'''

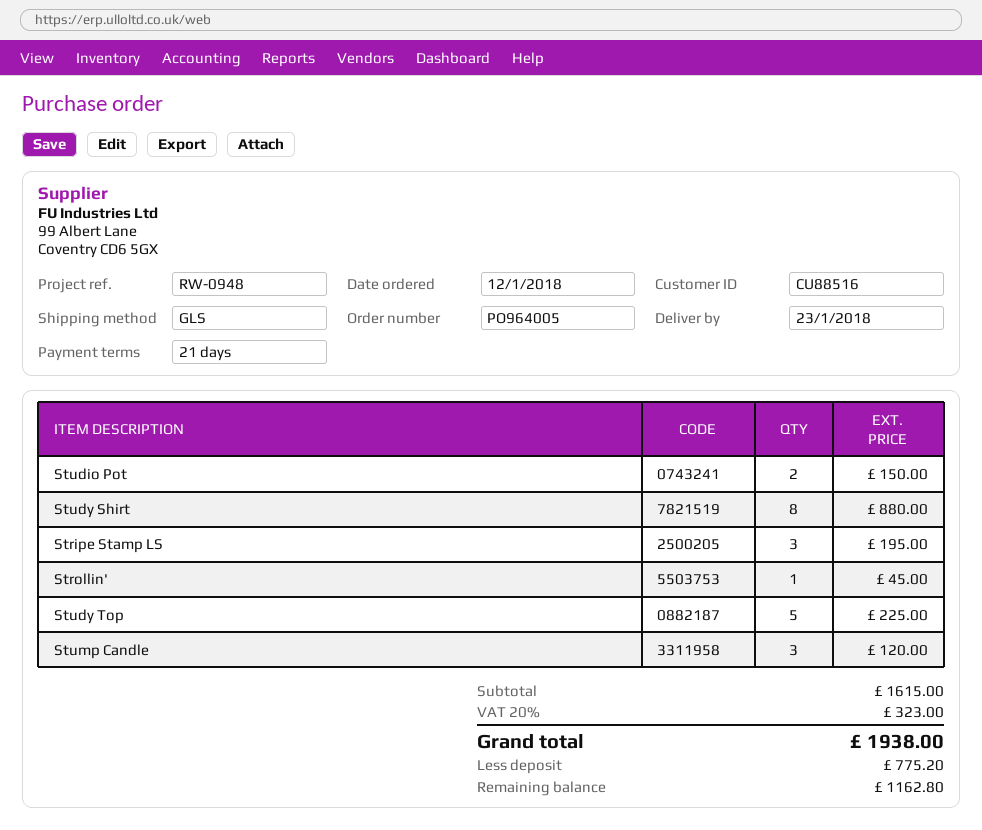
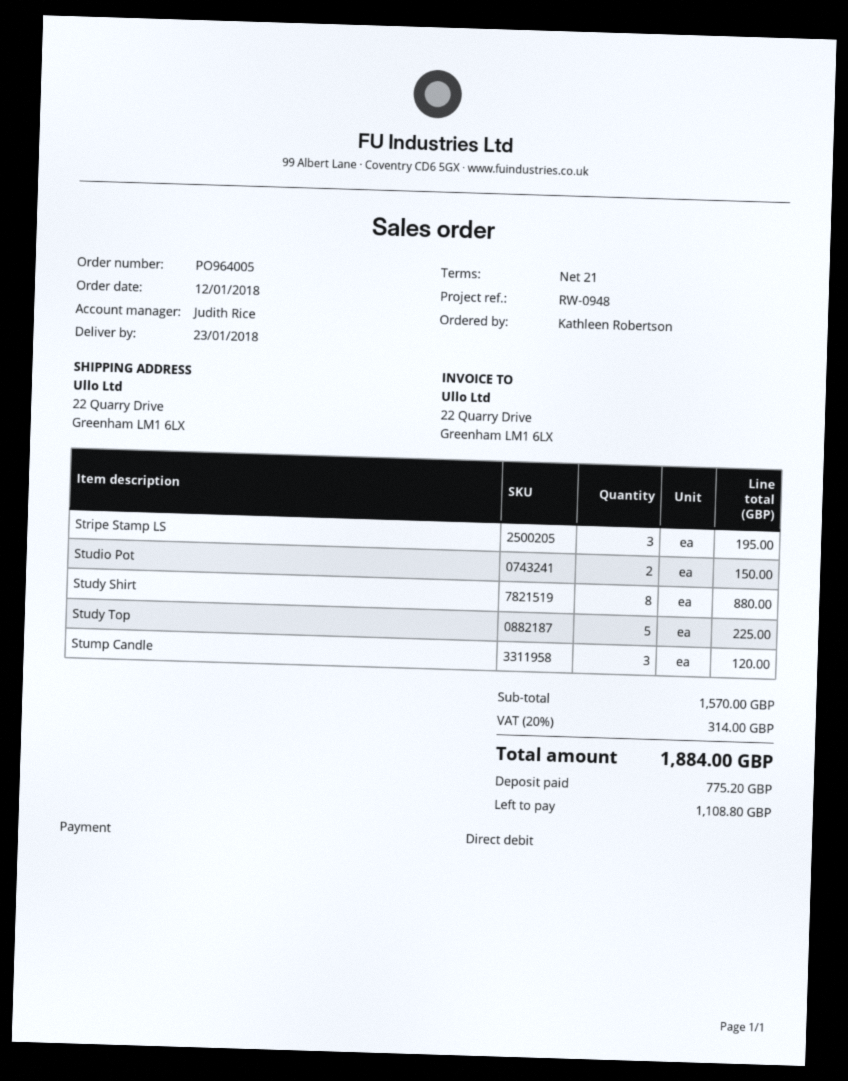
Strollin': 1 for 45.00 -> none
subtotal: 1615.00 -> 1570.00
tax: 20% = 323.00 -> 20% = 314.00
total: 1938.00 -> 1884.00
balance: 1162.80 -> 1108.80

'''

The records above, minus their pictures, are to be returned word for word.

Strollin': 1 for 45.00 -> none
subtotal: 1615.00 -> 1570.00
tax: 20% = 323.00 -> 20% = 314.00
total: 1938.00 -> 1884.00
balance: 1162.80 -> 1108.80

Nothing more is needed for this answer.